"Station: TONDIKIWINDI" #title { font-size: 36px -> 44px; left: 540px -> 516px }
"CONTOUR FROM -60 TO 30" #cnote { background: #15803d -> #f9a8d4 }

...

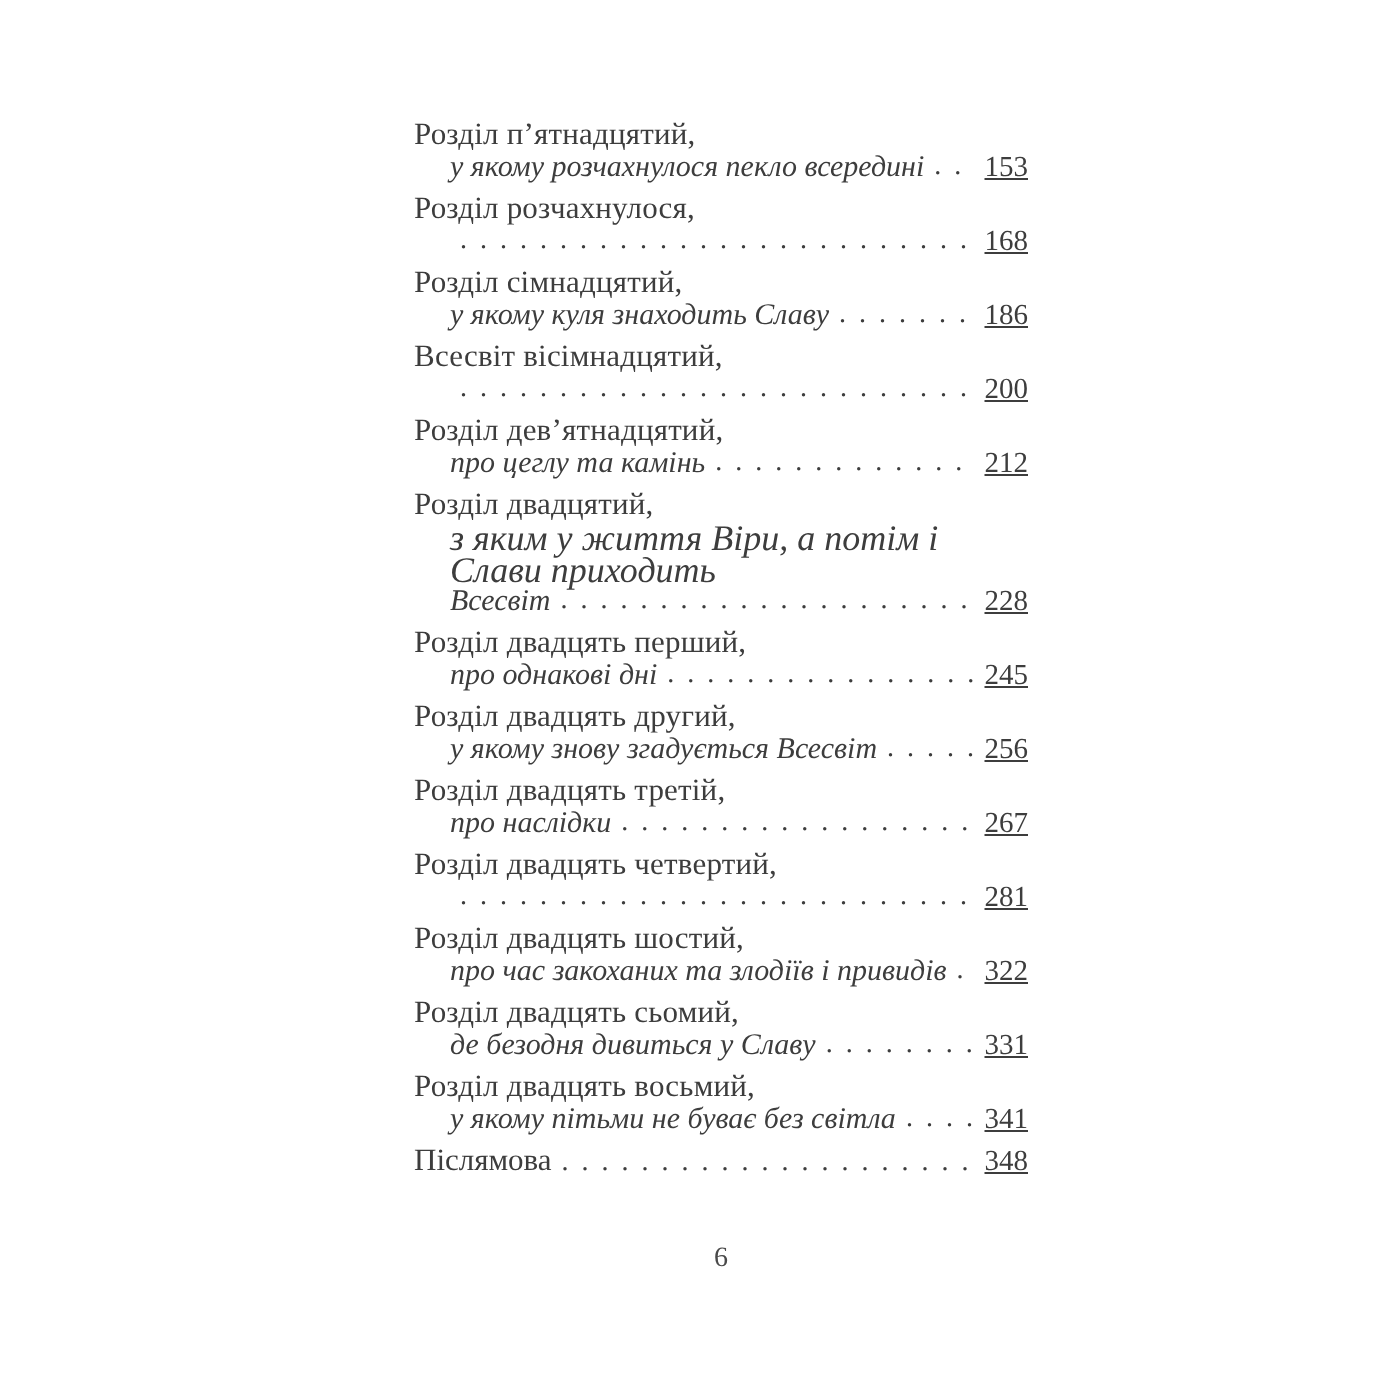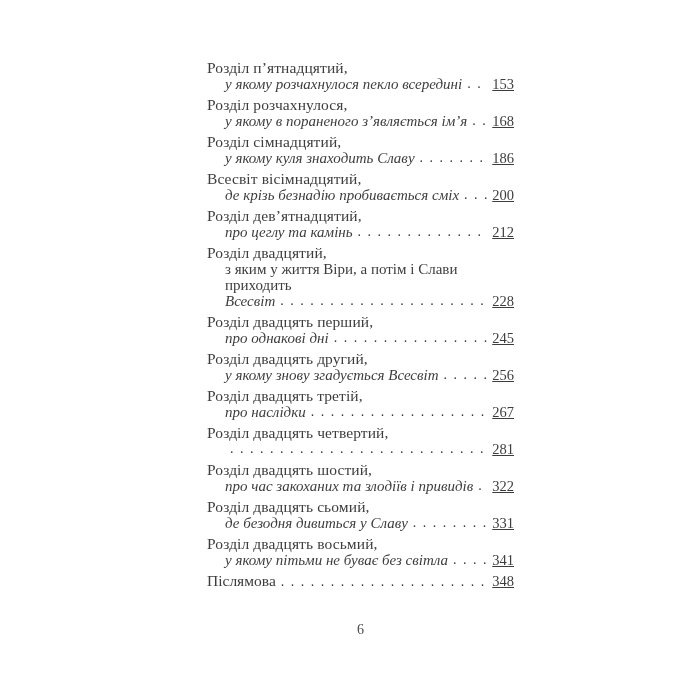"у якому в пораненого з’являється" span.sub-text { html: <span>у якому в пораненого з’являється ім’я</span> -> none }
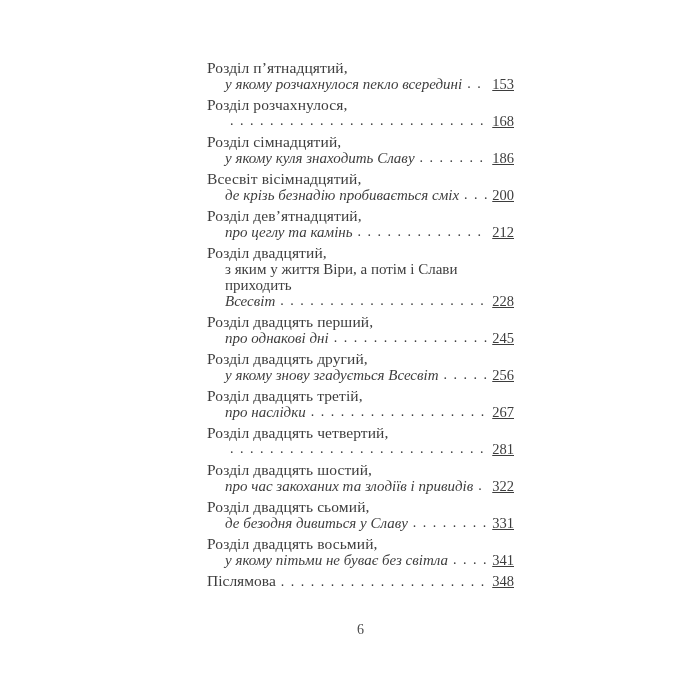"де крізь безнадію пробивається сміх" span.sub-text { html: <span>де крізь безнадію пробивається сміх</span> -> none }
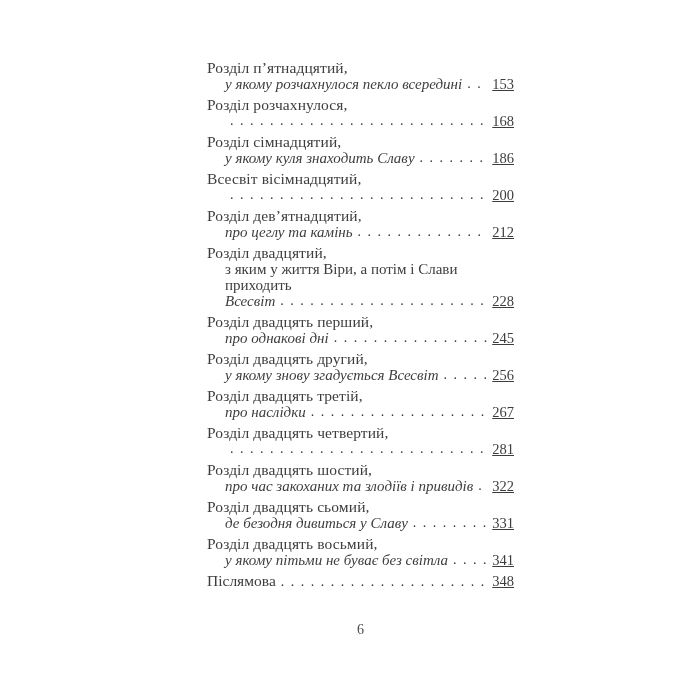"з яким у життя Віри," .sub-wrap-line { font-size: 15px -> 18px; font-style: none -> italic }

▶ [ASSIGNMENT]:
Whatever pictures the records hold, omit them; give again exactly the lines from the one containing "html: <span>де крізь" through the one containing "яким у життя".

▶ [RESPONSE AREA]:
"де крізь безнадію пробивається сміх" span.sub-text { html: <span>де крізь безнадію пробивається сміх</span> -> none }
"з яким у життя Віри," .sub-wrap-line { font-size: 15px -> 18px; font-style: none -> italic }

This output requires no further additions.